Available data ::
◇ ◇ ◇ ◇ ◇ ◇ ◇
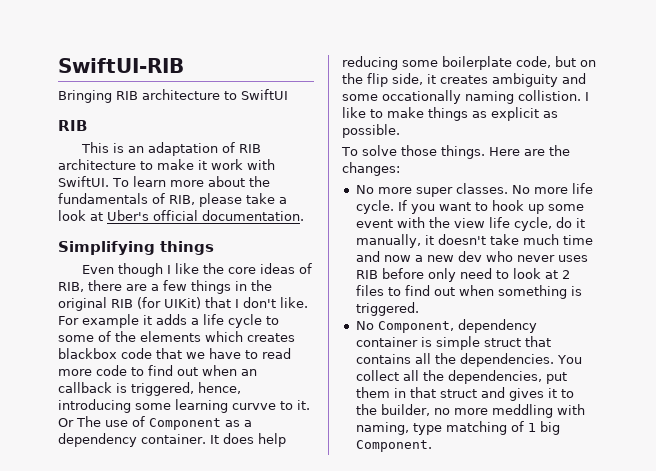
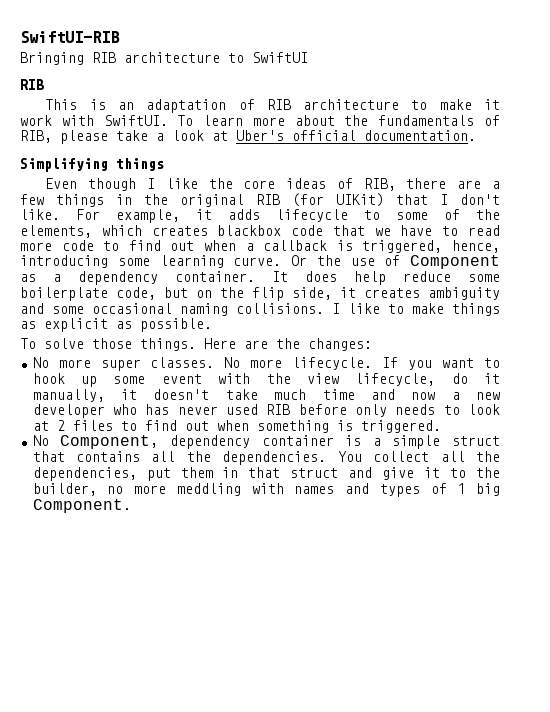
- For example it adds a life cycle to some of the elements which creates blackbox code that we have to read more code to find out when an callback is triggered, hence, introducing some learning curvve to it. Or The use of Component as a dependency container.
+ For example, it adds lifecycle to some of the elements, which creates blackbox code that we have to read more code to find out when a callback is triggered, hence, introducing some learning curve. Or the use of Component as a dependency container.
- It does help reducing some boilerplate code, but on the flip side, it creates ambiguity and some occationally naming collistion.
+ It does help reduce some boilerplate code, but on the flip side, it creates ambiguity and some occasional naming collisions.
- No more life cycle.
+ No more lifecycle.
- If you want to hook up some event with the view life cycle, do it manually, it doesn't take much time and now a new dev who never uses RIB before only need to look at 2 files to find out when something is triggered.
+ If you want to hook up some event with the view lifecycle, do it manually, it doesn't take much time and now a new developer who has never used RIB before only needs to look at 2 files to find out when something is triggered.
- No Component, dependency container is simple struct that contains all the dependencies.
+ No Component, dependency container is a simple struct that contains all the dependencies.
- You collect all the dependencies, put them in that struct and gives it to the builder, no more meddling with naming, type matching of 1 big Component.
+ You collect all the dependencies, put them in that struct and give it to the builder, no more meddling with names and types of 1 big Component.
◇ ◇ ◇ ◇ ◇ ◇ ◇
Description of the task :: From the records above, quote only the lines running from the line with "No more lifecycle." to the line with "a simple struct that contains all the dependencies.", both lines included.

Result ::
+ No more lifecycle.
- If you want to hook up some event with the view life cycle, do it manually, it doesn't take much time and now a new dev who never uses RIB before only need to look at 2 files to find out when something is triggered.
+ If you want to hook up some event with the view lifecycle, do it manually, it doesn't take much time and now a new developer who has never used RIB before only needs to look at 2 files to find out when something is triggered.
- No Component, dependency container is simple struct that contains all the dependencies.
+ No Component, dependency container is a simple struct that contains all the dependencies.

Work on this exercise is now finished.